Unindexed Vector Search

in IRIS unindexed COSINE and DOT_PRODUCT search performance demonstrate predictable linear scaling until we reach the compute constraints of the server (typically by exhausting global buffers). Running our test harness against the same dataset in PostgreSQL/pgvector demonstrates that unindexed search is faster in IRIS than in current versions of PostgreSQL/pgvector

 

vector storage footprint and unindexed search performance are affected by the dimensionality of the embedding (the number of discrete components that define it in vector space), which is a function of the embedding model. IRIS DOT_PRODUCT and COSINE search cost per n dimensions shows better than linear scaling (the relative cost of searching n dimensions in an embedding decreases as the dimension count of the embedding increases), because the fixed overhead of accessing and processing the record is amortized over a greater number of component calculations

   

Indexed Vector Search

we have tested Approximate Nearest Neighbor (ANN) search  (implemented in IRIS using the Hierarchical Navigable Small World (HNSW) algorithm) with datasets up to 25 million rows of real-world embedding data and 100 million rows of synthetic data.

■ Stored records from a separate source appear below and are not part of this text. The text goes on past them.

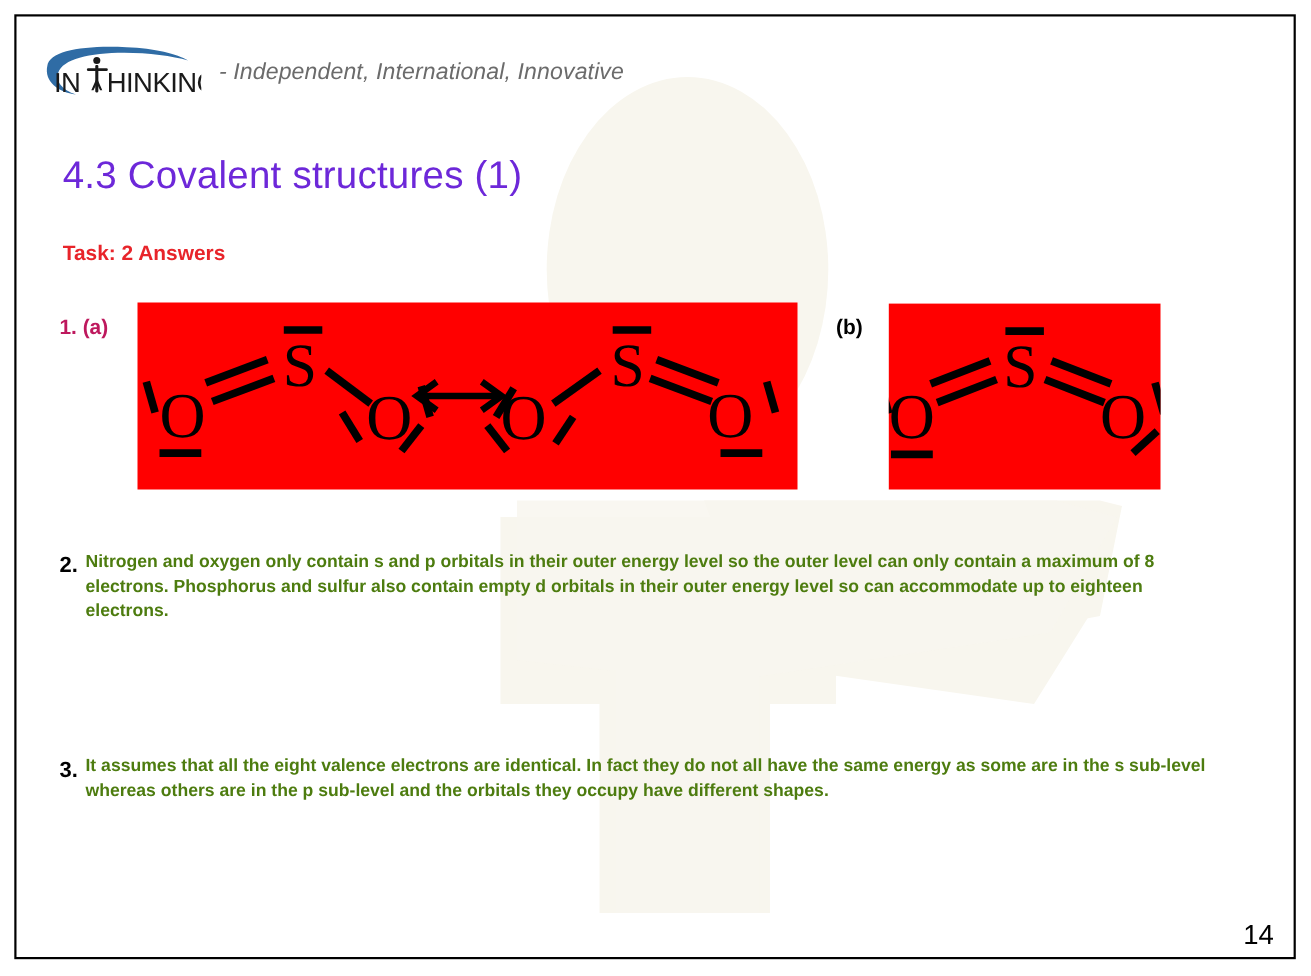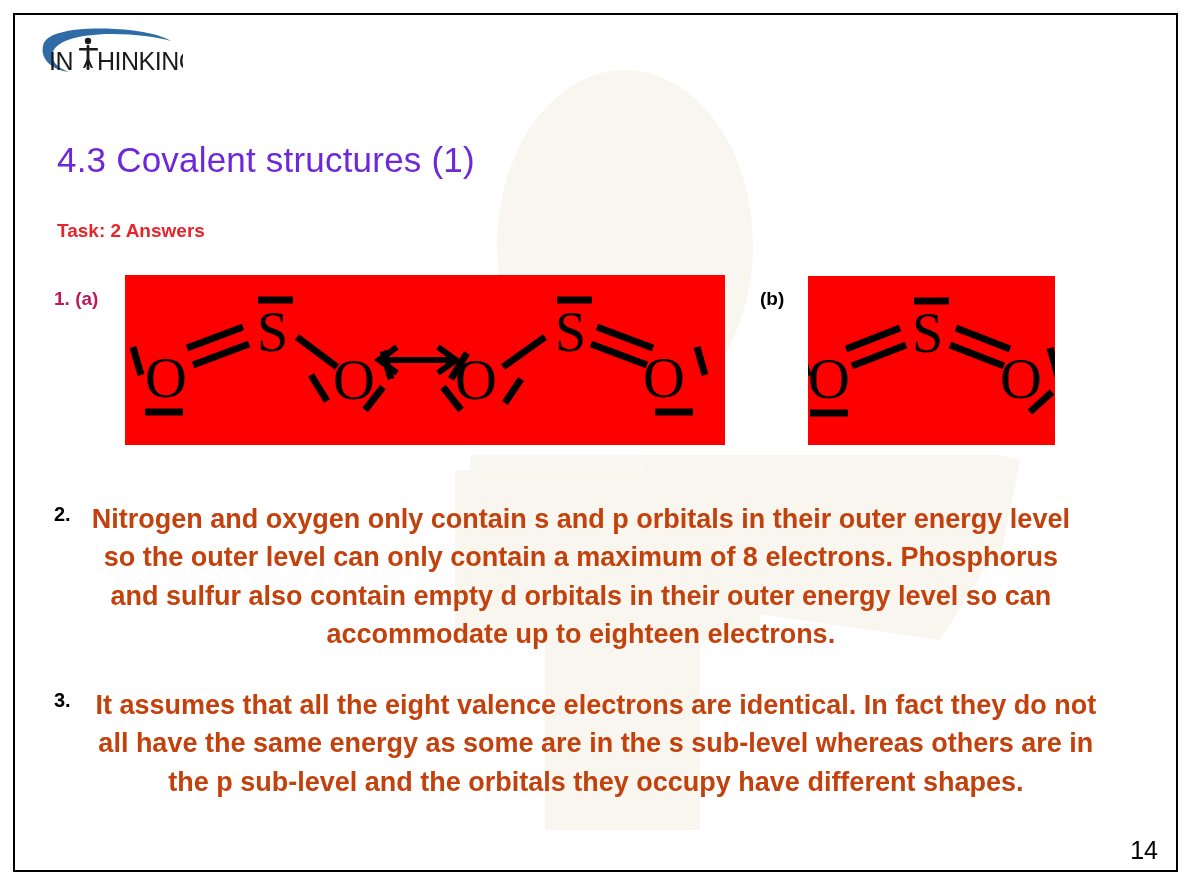--- a/index.html
+++ b/index.html
@@ -45,7 +45,7 @@
   .brandbar {
     position: absolute;
     left: 35px;
-    top: 26px;
+    top: 40px;
     display: flex;
     align-items: center;
     height: 52px;

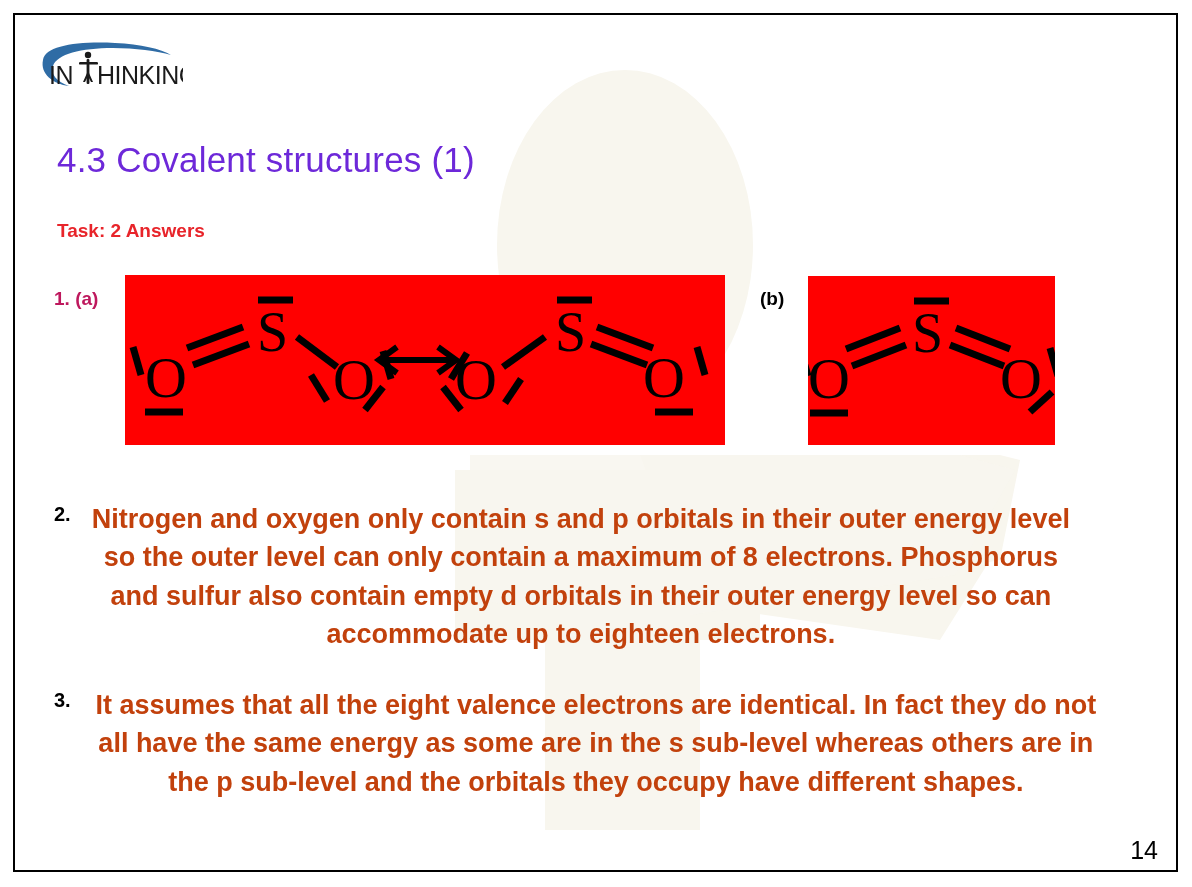--- a/index.html
+++ b/index.html
@@ -194,6 +194,7 @@
         <text x="62" y="44" font-family="Liberation Sans, sans-serif" font-size="25" fill="#1a1a1a" letter-spacing="-0.5">HINKING</text>
       </svg>
     </div>
+    <div class="tagline">- Independent, International, Innovative</div>
   </div>
 
   <div class="slide-title">4.3 Covalent structures (1)</div>

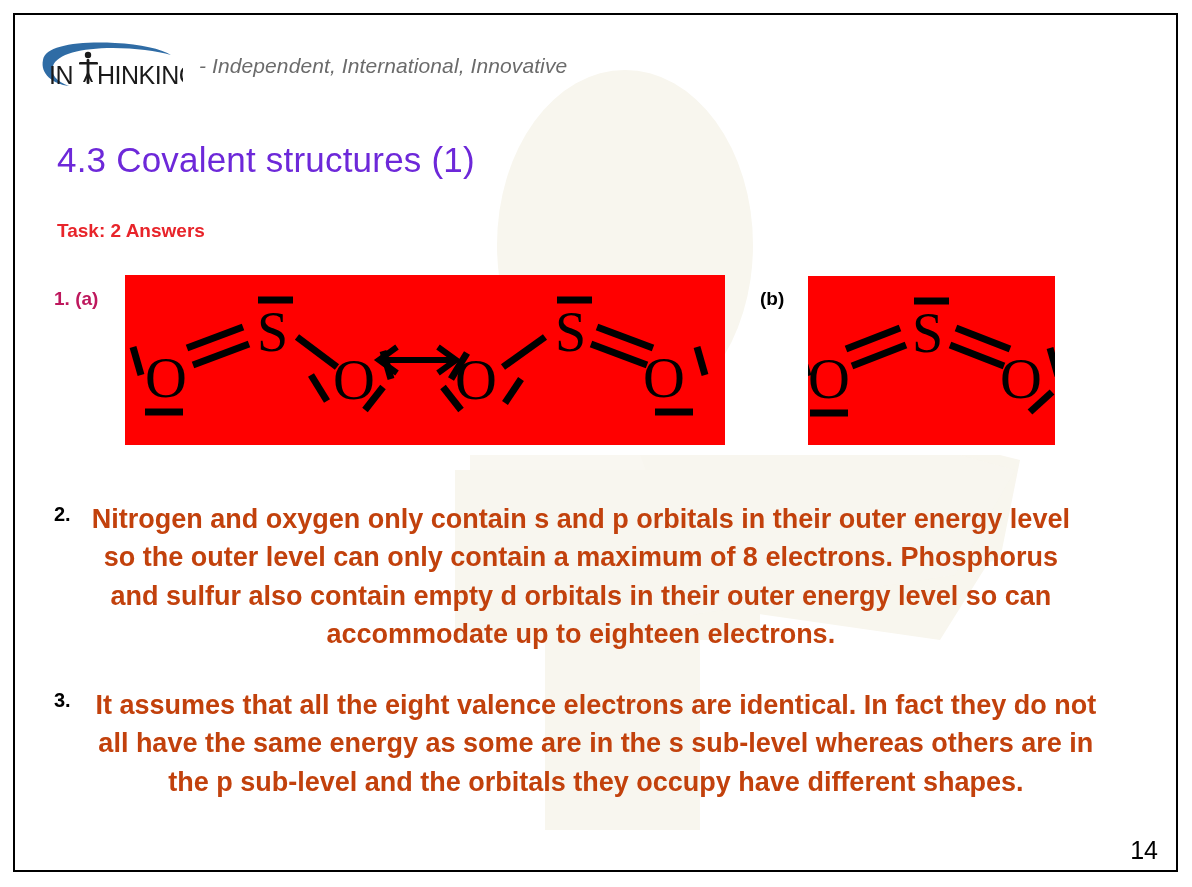--- a/index.html
+++ b/index.html
@@ -125,11 +125,10 @@
     flex: 0 0 auto;
   }
   .answer-text {
-    font-size: 27px;
-    font-weight: bold;
-    color: #c2410c;
+    font-size: 16px;
+    font-weight: bold;
+    color: #4d7c0f;
     line-height: 1.42;
-    text-align: center;
   }
   .a2 { left: 54px; top: 500px; width: 1030px; }
   .a3 { left: 54px; top: 686px; width: 1060px; }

IRIS ANN index build times are predictable and consistent as the number of records being indexed increases, in our test environment (48 core physical server) each increment of 1 million records increases the index build time by around 3000 seconds

IRIS ANN search performance is significantly better than unindexed search performance, with sub-second execution of our test harness at database sizes up to 25 million real world records

ANN search recall was consistently above 90% in our IRIS tests with real world data

comparative testing against the same dataset in PostgreSQL/pgvector demonstrates that IRIS ANN search runs more slowly than an equivalent search in PostgreSQL/pgvector but has a more compact data footprint and quicker index builds

What’s Next?

our current benchmarking effort is focused on complex multi-threaded queries which span multiple indices (ANN and non-ANN). The ANN index is fully integrated into InterSystems query optimizer with an assigned a pseudo-selectivity of 0.5%. The query optimizer generates a query plan by comparing the selectivity of all indices available on the table being queried, with query execution starting with the most selective index and evaluating the ANN index at the appropriate step

Key Application Considerations (so far)

  • if you need guaranteed exact results unindexed search is the only option – try to limit the size of the dataset to fit into global buffers for best performance
  • restrict dimensionality to the minimum value that will provide the search granularity required by your application (model choice)
  • if you’re using ANN indexing understand the RECALL value your application needs and tune the index accordingly (remember this is data dependent)
  • the index-time resource requirement is likely to be different from the query-time requirement, you may need different environments
  • index build is resource intensive – maximize the number of worker jobs with Work Queue Manager and be aware of the constraints in your environment (IOPS in public cloud); ingest then index rather than index on insert for initial data load
  • keep the index global in buffers at query time, consider pre-fetching for optimal performance from first access
  • good IRIS system management remains key.